## Exercise details
Some lines in the listing hold the word "span". Return each of them.

═════ Source information ═════

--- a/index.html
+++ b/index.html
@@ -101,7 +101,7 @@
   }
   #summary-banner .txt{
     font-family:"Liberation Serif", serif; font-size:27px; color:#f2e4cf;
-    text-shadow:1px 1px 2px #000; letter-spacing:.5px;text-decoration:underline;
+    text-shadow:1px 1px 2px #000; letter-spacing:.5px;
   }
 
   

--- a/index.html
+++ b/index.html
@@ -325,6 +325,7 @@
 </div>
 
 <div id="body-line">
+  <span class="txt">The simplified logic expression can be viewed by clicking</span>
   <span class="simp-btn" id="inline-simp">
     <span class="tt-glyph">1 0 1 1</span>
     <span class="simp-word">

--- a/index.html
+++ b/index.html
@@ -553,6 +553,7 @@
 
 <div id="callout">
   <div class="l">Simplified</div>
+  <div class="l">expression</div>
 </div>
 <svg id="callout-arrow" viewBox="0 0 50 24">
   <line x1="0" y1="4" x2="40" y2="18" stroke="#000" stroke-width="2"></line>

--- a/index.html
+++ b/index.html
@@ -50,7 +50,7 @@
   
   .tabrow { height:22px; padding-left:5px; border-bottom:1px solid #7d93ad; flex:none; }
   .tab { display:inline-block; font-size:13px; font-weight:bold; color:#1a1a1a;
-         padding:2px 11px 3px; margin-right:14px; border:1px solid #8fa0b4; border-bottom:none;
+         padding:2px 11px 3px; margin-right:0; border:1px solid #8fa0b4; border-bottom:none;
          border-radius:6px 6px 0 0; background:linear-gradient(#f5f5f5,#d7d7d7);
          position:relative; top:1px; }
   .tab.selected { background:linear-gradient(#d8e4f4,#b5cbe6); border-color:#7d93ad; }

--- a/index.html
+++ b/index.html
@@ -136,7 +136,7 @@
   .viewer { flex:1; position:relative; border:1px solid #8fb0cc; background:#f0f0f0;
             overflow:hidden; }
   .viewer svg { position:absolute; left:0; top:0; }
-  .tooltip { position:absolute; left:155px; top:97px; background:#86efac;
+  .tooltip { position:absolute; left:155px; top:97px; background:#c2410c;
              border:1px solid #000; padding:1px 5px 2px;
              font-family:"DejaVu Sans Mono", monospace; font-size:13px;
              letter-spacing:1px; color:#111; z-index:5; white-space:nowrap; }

═════

## Output of the task
+  <span class="txt">The simplified logic expression can be viewed by clicking</span>
   <span class="simp-btn" id="inline-simp">
     <span class="tt-glyph">1 0 1 1</span>
     <span class="simp-word">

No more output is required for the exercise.